**Input material:**
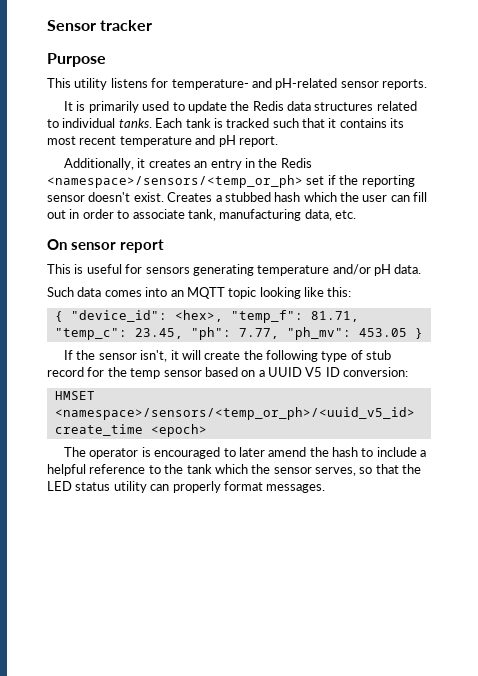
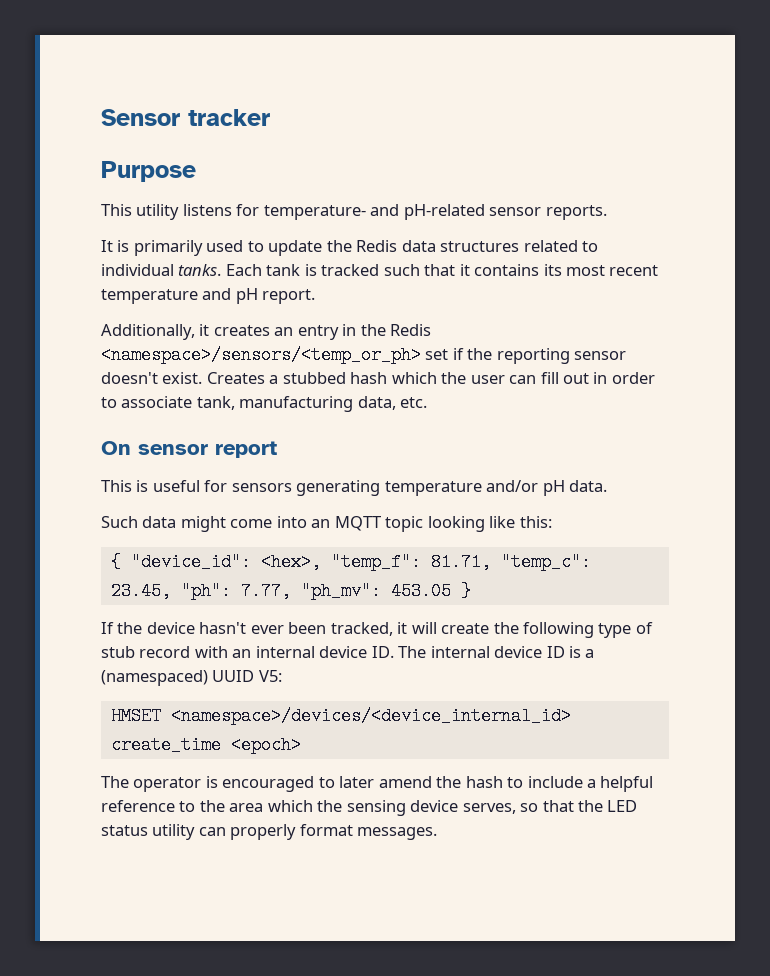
[104,290,142,297] comes -> [180,516,273,532] might come
[98,350,168,362] sensor isn't, -> [146,622,393,636] device hasn't ever been tracked,
[87,367,409,379] for the temp sensor based on a UUID V5 ID conversion: -> [194,646,595,658] [101,670,282,686] with an internal device ID. The internal device ID is a (namespaced) UUID V5:
[54,407,415,420] <namespace>/sensors/<temp_or_ph>/<uuid_v5_id> -> [170,707,571,725] <namespace>/devices/<device_internal_id>
[186,464,312,474] tank which the sensor -> [229,800,459,816] area which the sensing device

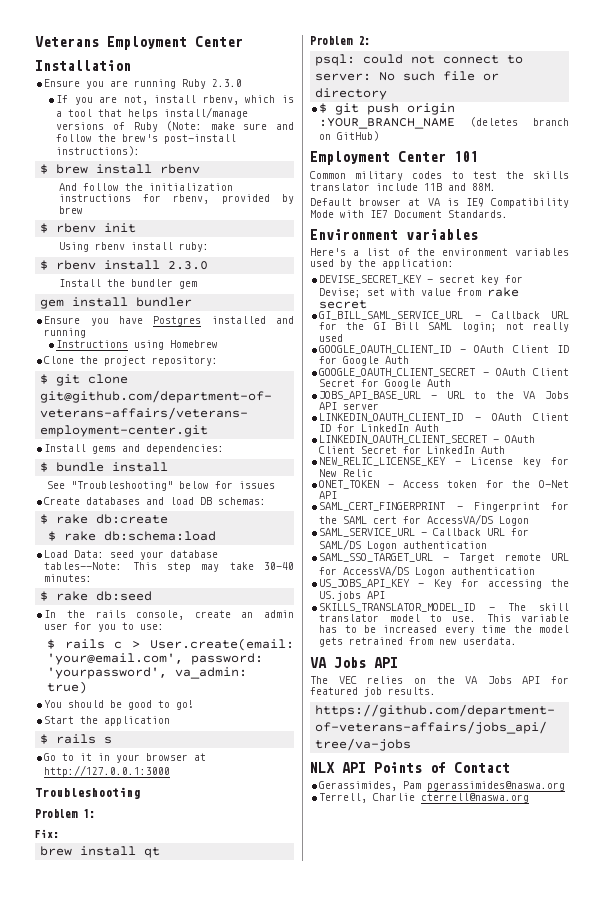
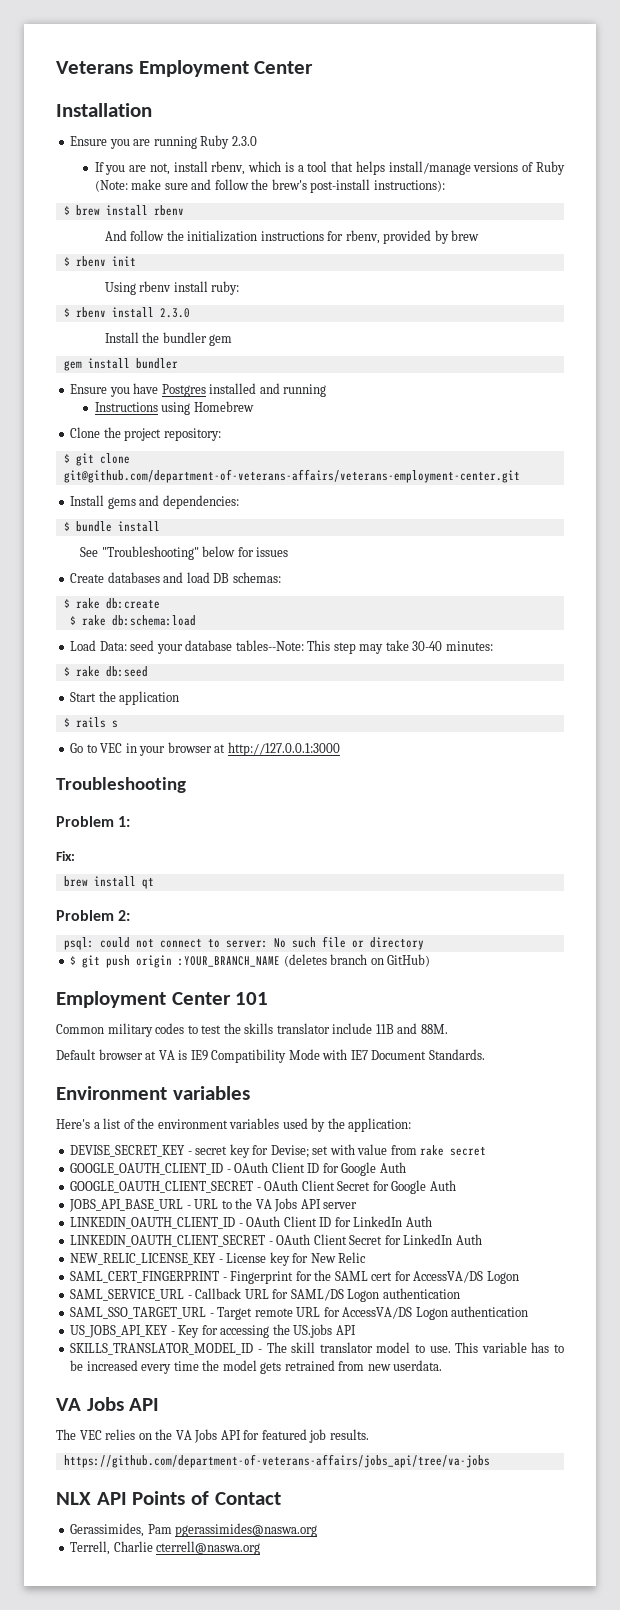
[44,610,295,620] [44,622,165,632] [46,638,294,651] [46,653,263,665] [46,667,247,679] [46,681,87,694] [44,700,195,710] // In the rails console, create an admin user for you to use: // $ rails c > User.create(email: 'your@email.com', password: 'yourpassword', va_admin: true) // You should be good to go! -> (148, 671) none
[80,753,93,761] it -> [100,743,123,753] VEC
[319,311,569,320] [319,322,569,332] [319,334,344,342] // GI_BILL_SAML_SERVICE_URL - Callback URL for the GI Bill SAML login; not really used -> (487, 1151) none
[319,480,569,489] [319,491,338,499] // ONET_TOKEN - Access token for the O-Net API -> (367, 1257) none

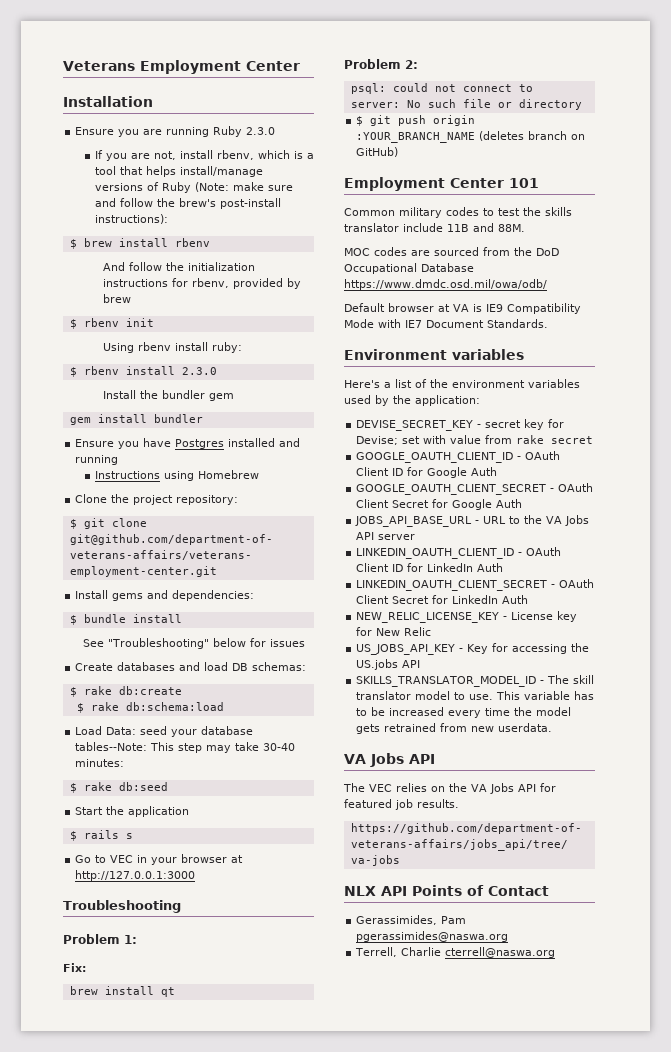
(448, 1029) none -> [344,247,559,256] [344,263,474,274] [344,279,547,290] // MOC codes are sourced from the DoD Occupational Database https://www.dmdc.osd.mil/owa/odb/
[70,1270,519,1284] [70,1288,460,1302] [70,1306,529,1320] // SAML_CERT_FINGERPRINT - Fingerprint for the SAML cert for AccessVA/DS Logon // SAML_SERVICE_URL - Callback URL for SAML/DS Logon authentication // SAML_SSO_TARGET_URL - Target remote URL for AccessVA/DS Logon authentication -> (432, 631) none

**Task brief:** Copy every line of the data word for word, omitting the images.

**Solution:**
[104,290,142,297] comes -> [180,516,273,532] might come
[98,350,168,362] sensor isn't, -> [146,622,393,636] device hasn't ever been tracked,
[87,367,409,379] for the temp sensor based on a UUID V5 ID conversion: -> [194,646,595,658] [101,670,282,686] with an internal device ID. The internal device ID is a (namespaced) UUID V5:
[54,407,415,420] <namespace>/sensors/<temp_or_ph>/<uuid_v5_id> -> [170,707,571,725] <namespace>/devices/<device_internal_id>
[186,464,312,474] tank which the sensor -> [229,800,459,816] area which the sensing device

[44,610,295,620] [44,622,165,632] [46,638,294,651] [46,653,263,665] [46,667,247,679] [46,681,87,694] [44,700,195,710] // In the rails console, create an admin user for you to use: // $ rails c > User.create(email: 'your@email.com', password: 'yourpassword', va_admin: true) // You should be good to go! -> (148, 671) none
[80,753,93,761] it -> [100,743,123,753] VEC
[319,311,569,320] [319,322,569,332] [319,334,344,342] // GI_BILL_SAML_SERVICE_URL - Callback URL for the GI Bill SAML login; not really used -> (487, 1151) none
[319,480,569,489] [319,491,338,499] // ONET_TOKEN - Access token for the O-Net API -> (367, 1257) none

(448, 1029) none -> [344,247,559,256] [344,263,474,274] [344,279,547,290] // MOC codes are sourced from the DoD Occupational Database https://www.dmdc.osd.mil/owa/odb/
[70,1270,519,1284] [70,1288,460,1302] [70,1306,529,1320] // SAML_CERT_FINGERPRINT - Fingerprint for the SAML cert for AccessVA/DS Logon // SAML_SERVICE_URL - Callback URL for SAML/DS Logon authentication // SAML_SSO_TARGET_URL - Target remote URL for AccessVA/DS Logon authentication -> (432, 631) none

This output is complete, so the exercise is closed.